Several popular text editors can be leveraged for privilege escalation and their developers do not plan on taking any action to prevent abuse, according to SafeBreach, a company that specializes in simulating attacks and breaches.

Several popular text editors can be leveraged for privilege escalation and their developers do not plan on taking any action to prevent abuse, according to SafeBreach, a company that specializes in simulating attacks and breaches.

Some text editors allow users to run third-party code and extend the application’s functionality through extensions. While this provides some benefits, an expert determined that it can also introduce security risks.

SafeBreach researcher Dor Azouri has analyzed the Sublime, Vim, Emacs, Gedit, pico and nano text editors, and found that only pico and its clone, nano, are not prone to abuse, mainly due to the fact that they offer only limited extensibility.
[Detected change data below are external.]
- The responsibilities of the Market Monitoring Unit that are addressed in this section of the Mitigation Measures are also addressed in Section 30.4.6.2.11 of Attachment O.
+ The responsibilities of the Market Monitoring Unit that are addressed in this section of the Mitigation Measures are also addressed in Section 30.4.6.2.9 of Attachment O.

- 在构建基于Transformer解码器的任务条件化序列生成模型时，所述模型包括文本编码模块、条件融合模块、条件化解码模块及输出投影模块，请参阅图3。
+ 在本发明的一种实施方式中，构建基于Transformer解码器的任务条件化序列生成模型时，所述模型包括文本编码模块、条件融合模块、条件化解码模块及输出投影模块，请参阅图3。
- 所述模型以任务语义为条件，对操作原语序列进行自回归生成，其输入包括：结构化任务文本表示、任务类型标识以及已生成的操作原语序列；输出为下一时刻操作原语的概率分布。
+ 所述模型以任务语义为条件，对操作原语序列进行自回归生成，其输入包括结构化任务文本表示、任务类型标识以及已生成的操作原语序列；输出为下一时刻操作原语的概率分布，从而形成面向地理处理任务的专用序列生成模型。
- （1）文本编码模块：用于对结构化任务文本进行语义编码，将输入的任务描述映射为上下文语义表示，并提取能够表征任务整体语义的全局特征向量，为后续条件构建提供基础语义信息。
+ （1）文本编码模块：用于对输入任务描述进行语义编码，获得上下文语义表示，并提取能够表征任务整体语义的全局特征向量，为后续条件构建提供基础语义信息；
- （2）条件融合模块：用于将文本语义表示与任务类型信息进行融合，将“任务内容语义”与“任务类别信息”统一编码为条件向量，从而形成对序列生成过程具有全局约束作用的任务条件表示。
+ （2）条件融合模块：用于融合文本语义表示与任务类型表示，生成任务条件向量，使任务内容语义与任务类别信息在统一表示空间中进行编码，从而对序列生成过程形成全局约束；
One part of the problem is that users — particularly on Linux servers — may often need to execute text editors with elevated privileges. If an attacker can plant malicious extensions in locations specific to the targeted text editor, their code will get executed with elevated privileges when the application is launched or when certain operations are performed.

Text editors allow privilege escalation

For an attack to work, the attacker needs to somehow hijack a legitimate user account that has regular privileges, which can be achieved through phishing, social engineering and other methods. In the case of a malicious insider, the vulnerability found by SafeBreach can be useful for executing code with elevated privileges if their permissions have been restricted by the system administrator to certain files and commands.

Depending on the targeted editor, the attacker needs to create specially crafted scripts or package files, and place them in specific plugin directories. In some cases, the hacker may need to create additional files and enable extensions in order for the attack to work, but this should not be difficult if they have access to a less-privileged account.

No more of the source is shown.